Adenosine monophosphate-activated protein kinase (AMPK) is currently recognized to act as a key sensing enzyme in the regulation of cellular energy homeostasis. It has been previously demonstrated that prostaglandin E2 (PGE2) stimulates the synthesis of osteoprotegerin (OPG) through the activation of p38 mitogen-activated protein (MAP) kinase, p44/p42 MAP kinase and stress-activated protein kinase/c‑Jun N‑terminal kinase (SAPK/JNK) in osteoblast‑like MC3T3‑E1 cells. In the present study, it was investigated whether AMPK is implicated in the PGE2‑induced OPG synthesis in MC3T3‑E1 cells. PGE2 was observed to induce the phosphorylation of AMPKα (Thr‑172) and AMPKβ (Ser‑108) in a time‑dependent manner.
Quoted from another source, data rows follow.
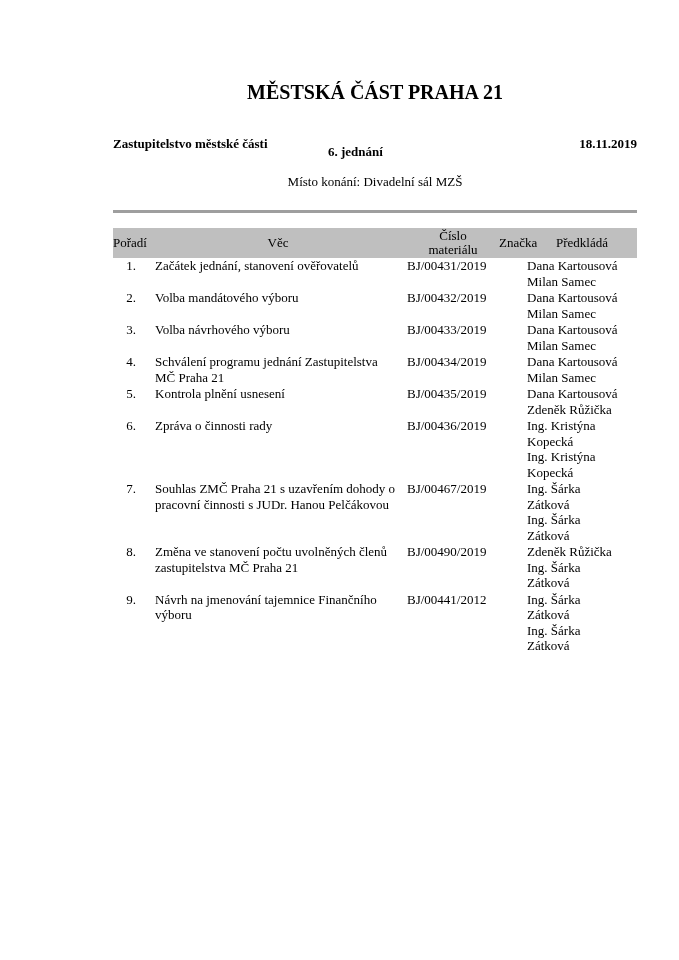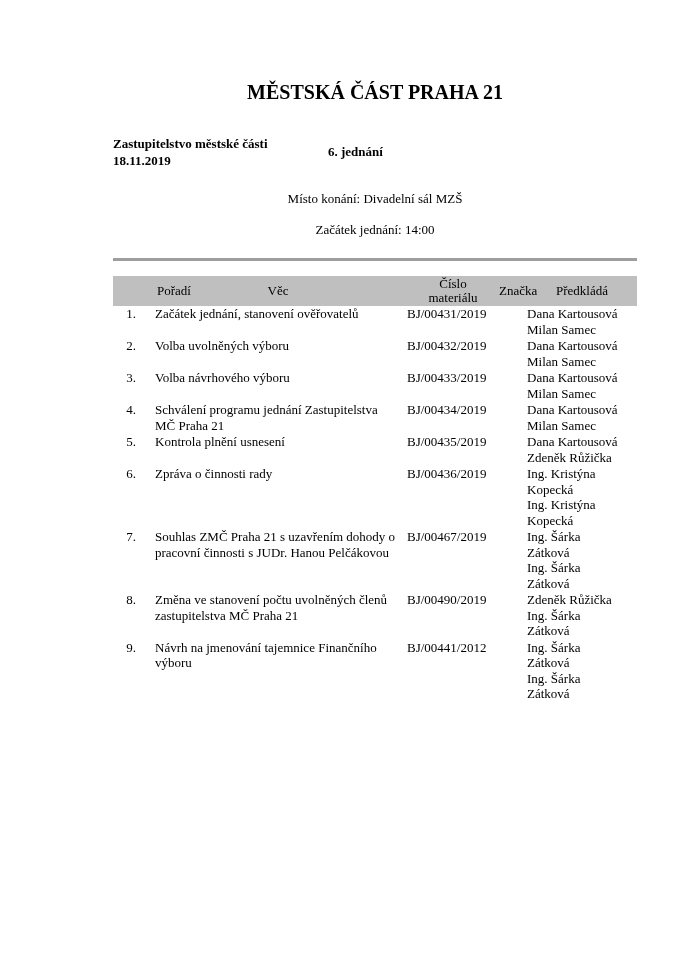--- a/index.html
+++ b/index.html
@@ -27,21 +27,21 @@
   .doc-title{
     margin:17px 0 0;
     font-size:17px;line-height:20px;
     font-weight:bold;text-align:center;
     text-decoration:underline;
   }
   .meta-row{
     position:relative;
     margin-top:31px;
     display:flex;justify-content:space-between;
-    font-size:13px;line-height:17px;font-weight:bold;flex-direction:column;
+    font-size:13px;line-height:17px;font-weight:bold;
   }
   .meta-session{position:absolute;left:215px;top:8px;}
   .center-line{
     text-align:center;font-weight:normal;
     font-size:13px;line-height:17px;
   }
   .venue-line{margin-top:21px;}
   .start-line{margin-top:14px;}
   .divider{
     border:none;margin:20px 0 0;
@@ -61,21 +61,21 @@
   table.program th, table.program td{white-space:pre-line;}
   thead th{
     background:var(--header-bg);
     font-weight:normal;
     text-align:center;
     vertical-align:middle;
     height:30px;
     padding:0;
     line-height:14px;
   }
-  thead th.c-no{text-align:left;padding-left:44px;}
+  thead th.c-no{text-align:left;}
   tbody td{
     vertical-align:top;
     padding:0 0 1px 0;
     line-height:15.5px;
   }
   tbody td.c-no{text-align:center;}
   tbody td.c-subj{padding-left:6px;}
 </style>
 </head>
 <body>
@@ -86,21 +86,20 @@
 
 
   <div class="meta-row">
     <span>Zastupitelstvo městské části</span>
     <span class="meta-session">6. jednání</span>
     <span>18.11.2019</span>
   </div>
 
   <div class="center-line venue-line">Místo konání: Divadelní sál MZŠ</div>
 
-  <div class="center-line start-line">Začátek jednání: 14:00</div>
 
   <hr class="divider">
 
 
   <table class="program">
     <colgroup>
       <col style="width:36px">
       <col style="width:258px">
       <col style="width:92px">
       <col style="width:28px">
@@ -121,21 +120,21 @@
     <td class="c-no">1.</td>
     <td class="c-subj">Začátek jednání, stanovení ověřovatelů</td>
     <td class="c-mat">BJ/00431/2019</td>
     <td class="c-mark"></td>
     <td class="c-pres">Dana Kartousová
 Milan Samec</td>
   </tr>
 
   <tr>
     <td class="c-no">2.</td>
-    <td class="c-subj">Volba uvolněných výboru</td>
+    <td class="c-subj">Volba mandátového výboru</td>
     <td class="c-mat">BJ/00432/2019</td>
     <td class="c-mark"></td>
     <td class="c-pres">Dana Kartousová
 Milan Samec</td>
   </tr>
 
   <tr>
     <td class="c-no">3.</td>
     <td class="c-subj">Volba návrhového výboru</td>
     <td class="c-mat">BJ/00433/2019</td>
PGE2 additionally induced the phosphorylation of acetyl‑coenzyme A (CoA) carboxylase, a direct substrate of AMPK. Compound C, an inhibitor of AMPK, which attenuated the phosphorylation of acetyl‑CoA carboxylase, significantly suppressed the PGE2‑stimulated OPG release and the mRNA expression level. Compound C failed to affect the PGE2‑stimulated phosphorylation of p38 MAP kinase or p44/p42 MAP kinase. On the contrary, the phosphorylation of SAPK/JNK was markedly attenuated by compound C. The results of the current study suggest that AMPK acts as a positive regulator in PGE2-stimulated OPG synthesis via SAPK/JNK signaling in osteoblasts.